Copy every entry exactly as it reads and exclude whatever pictures appear.

# Records shown

++++++++++

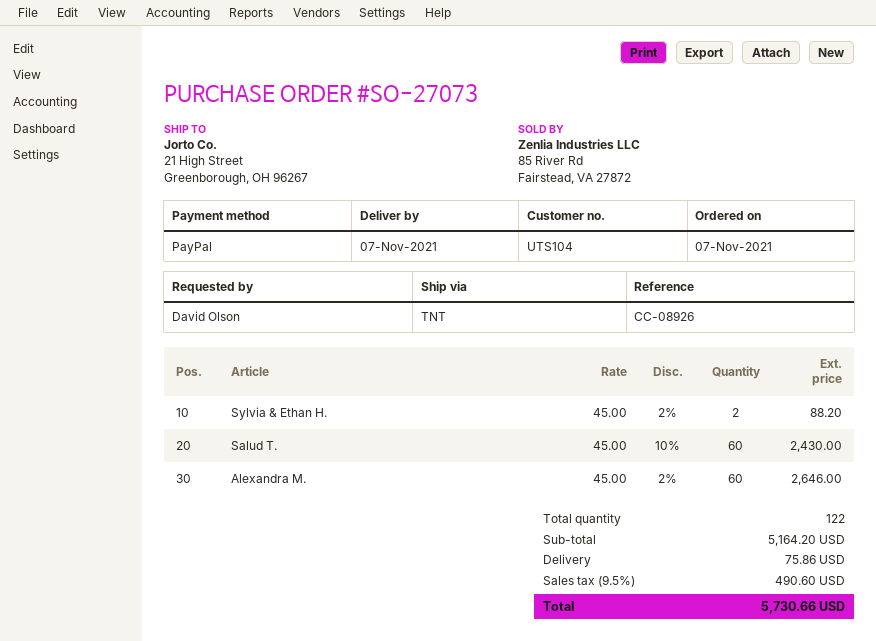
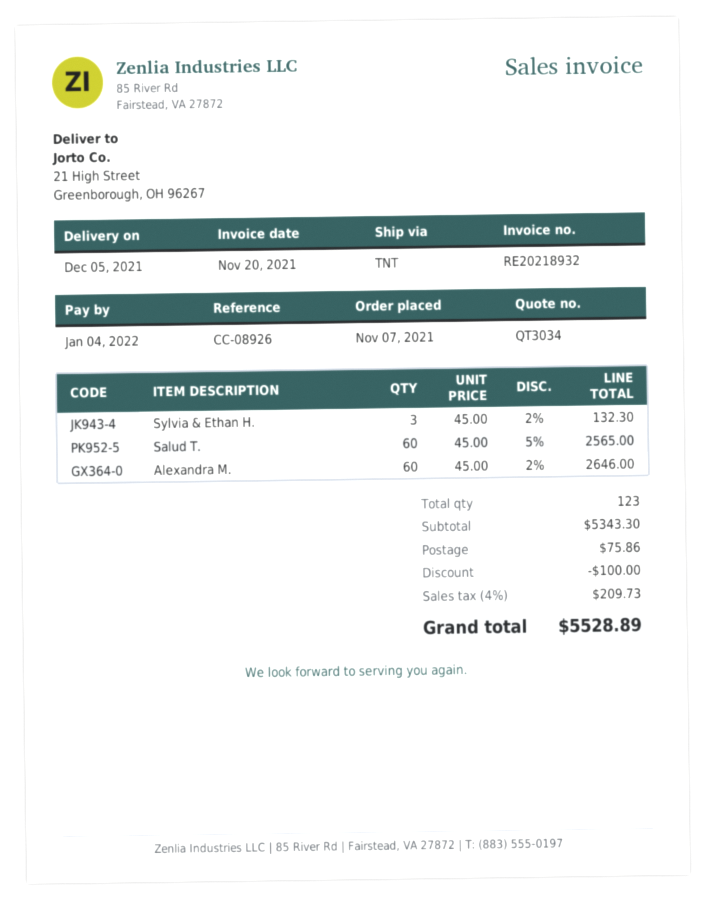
delivery date: 2021-11-07 -> 2021-12-05
Sylvia & Ethan H.: 2 x 45.00 - 2% = 88.20 -> 3 x 45.00 - 2% = 132.30
Salud T.: 60 x 45.00 - 10% = 2430.00 -> 60 x 45.00 - 5% = 2565.00
total quantity: 122 -> 123
subtotal: 5164.20 -> 5343.30
discount: none -> 100.00
tax: 9.5% = 490.60 -> 4% = 209.73
total: 5730.66 -> 5528.89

++++++++++

# Solution to this problem
delivery date: 2021-11-07 -> 2021-12-05
Sylvia & Ethan H.: 2 x 45.00 - 2% = 88.20 -> 3 x 45.00 - 2% = 132.30
Salud T.: 60 x 45.00 - 10% = 2430.00 -> 60 x 45.00 - 5% = 2565.00
total quantity: 122 -> 123
subtotal: 5164.20 -> 5343.30
discount: none -> 100.00
tax: 9.5% = 490.60 -> 4% = 209.73
total: 5730.66 -> 5528.89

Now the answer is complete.